Officials and transport safety experts have pointed to poorly maintained roads, broken speed cameras, low-quality vehicles and lack of oversight as key causes. “Road accidents happen every day, but when the victims are students, society takes notice,” Ham-Mihan quoted safety specialist Hormoz Zakari as saying.
Iran’s deepening water emergency is straining both cities and rural communities, with one of Tehran’s key reservoirs taken offline and the once-vast Lake Urmia reduced to a salt desert, forcing migration and sparking deadly disputes over dwindling supplies.
Authorities confirmed this week that the MamlouDam, one of five major reservoirs supplying the capital, has fallen below usable levels.
Only 8% of its 250 million cubic meter capacity remains, with storage at 19 million cubic meters -- below the “dead volume” threshold of 28 million.
The facility, built in 2007 east of Tehran, is officially out of operation for the first time, leaving the capital more reliant on other reservoirs already at historic lows.

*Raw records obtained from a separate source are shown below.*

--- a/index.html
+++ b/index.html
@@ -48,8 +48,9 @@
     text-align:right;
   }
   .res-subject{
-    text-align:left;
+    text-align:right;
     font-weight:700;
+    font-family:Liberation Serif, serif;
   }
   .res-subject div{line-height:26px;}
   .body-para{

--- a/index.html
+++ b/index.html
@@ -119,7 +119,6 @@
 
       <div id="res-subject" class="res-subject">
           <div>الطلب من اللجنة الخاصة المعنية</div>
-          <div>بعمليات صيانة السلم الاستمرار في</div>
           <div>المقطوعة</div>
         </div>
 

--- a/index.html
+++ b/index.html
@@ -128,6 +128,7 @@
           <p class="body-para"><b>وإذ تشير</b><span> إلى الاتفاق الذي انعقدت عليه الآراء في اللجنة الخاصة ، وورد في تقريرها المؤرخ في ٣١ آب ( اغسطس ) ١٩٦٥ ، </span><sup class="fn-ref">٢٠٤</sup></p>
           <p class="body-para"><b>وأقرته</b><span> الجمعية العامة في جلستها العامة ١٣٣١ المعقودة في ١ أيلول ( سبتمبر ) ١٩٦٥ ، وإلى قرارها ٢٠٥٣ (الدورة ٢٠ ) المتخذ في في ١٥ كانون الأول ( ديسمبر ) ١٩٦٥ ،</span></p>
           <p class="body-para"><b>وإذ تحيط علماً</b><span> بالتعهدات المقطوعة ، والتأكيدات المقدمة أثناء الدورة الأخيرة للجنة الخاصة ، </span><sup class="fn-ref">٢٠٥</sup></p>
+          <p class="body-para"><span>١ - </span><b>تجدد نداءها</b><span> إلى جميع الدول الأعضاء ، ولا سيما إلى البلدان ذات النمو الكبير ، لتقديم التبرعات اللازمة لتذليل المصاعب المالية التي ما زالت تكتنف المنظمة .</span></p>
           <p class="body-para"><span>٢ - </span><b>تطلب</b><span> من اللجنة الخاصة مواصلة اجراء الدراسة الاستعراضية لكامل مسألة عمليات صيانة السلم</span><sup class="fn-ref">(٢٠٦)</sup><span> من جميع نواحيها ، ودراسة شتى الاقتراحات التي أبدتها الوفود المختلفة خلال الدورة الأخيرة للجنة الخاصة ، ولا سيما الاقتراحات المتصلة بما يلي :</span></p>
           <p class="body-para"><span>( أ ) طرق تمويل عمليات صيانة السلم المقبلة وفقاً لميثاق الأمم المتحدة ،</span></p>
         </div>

The crisis extends far beyond Tehran. In northwestern Iran, Lake Urmia, once the Middle East’s largest saltwater lake, has lost more than 90% of its volume and surface area.

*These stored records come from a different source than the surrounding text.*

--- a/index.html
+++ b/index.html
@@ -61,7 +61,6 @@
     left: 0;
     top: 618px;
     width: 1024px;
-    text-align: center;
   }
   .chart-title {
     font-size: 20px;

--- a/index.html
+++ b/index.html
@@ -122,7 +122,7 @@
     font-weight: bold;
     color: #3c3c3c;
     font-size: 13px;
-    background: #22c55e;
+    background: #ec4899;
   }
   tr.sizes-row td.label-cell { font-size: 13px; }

Environmental experts warned on Wednesday that “salt storms” from the dried lakebed are beginning to hit surrounding provinces, damaging crops, raising health risks, and prompting what officials describe as the early stages of forced relocations from nearby towns and villages.
People walk across the dried basin of Lake Urmia.
Lawmakers acknowledge that years of mismanaged agriculture, unchecked groundwater pumping and weak enforcement of water-use reforms have accelerated the decline.
“The lake is like a critical patient in intensive care,” said Reza Hajikarim, head of Iran’s Water Industry Federation, warning that existing plans were not implemented to save the lake. He urged rapid cuts in water-intensive farming and enforcement of ecological water rights, saying “we do not need new solutions, only execution of the old ones.”
“Salt storms from Lake Urmia have now begun, and evacuations are starting in provinces surrounding the lake. The salt storms and rising temperatures caused by the sun’s reflection are among the consequences of Urmia’s desiccation, undermining life and habitability in the region. This is only the beginning,” he added.
Social strains are mounting. In recent weeks, a violent clash over irrigation rights near Urmia left one dead and 13 injured, highlighting how scarcity is fueling local disputes.
Similar unrest erupted earlier this year in central Iran, where farmers damaged a pipeline transferring water from Isfahan to Yazd. Rights groups say protests over blackouts and dry taps in cities such as Sabzevar were also met with arrests and tear gas.
Experts stress the problems are largely man-made. Climatologist Nasser Karami has described the situation as an “engineered drought,” arguing that mismanagement, subsidies for water-intensive crops, and expansion of militarized agriculture -- not climate alone -- lie at the root.
Agriculture consumes over 85% of Iran’s water while contributing less than 12% of GDP, and exports such as pistachios and melons remain state priorities despite groundwater depletion.
Other ecosystems are also under threat. Officials warn that Anzali Wetland on the Caspian coast faces collapse without $300 million in restoration funds, after decades of sewage, sediment and pollution inflows.
Iran’s Meteorological Organization says the country has endured two decades of near-continuous drought, but specialists argue that structural reforms -- diverting water from agriculture to households, modernizing irrigation, reducing waste, and enforcing groundwater limits -- could stabilize supplies.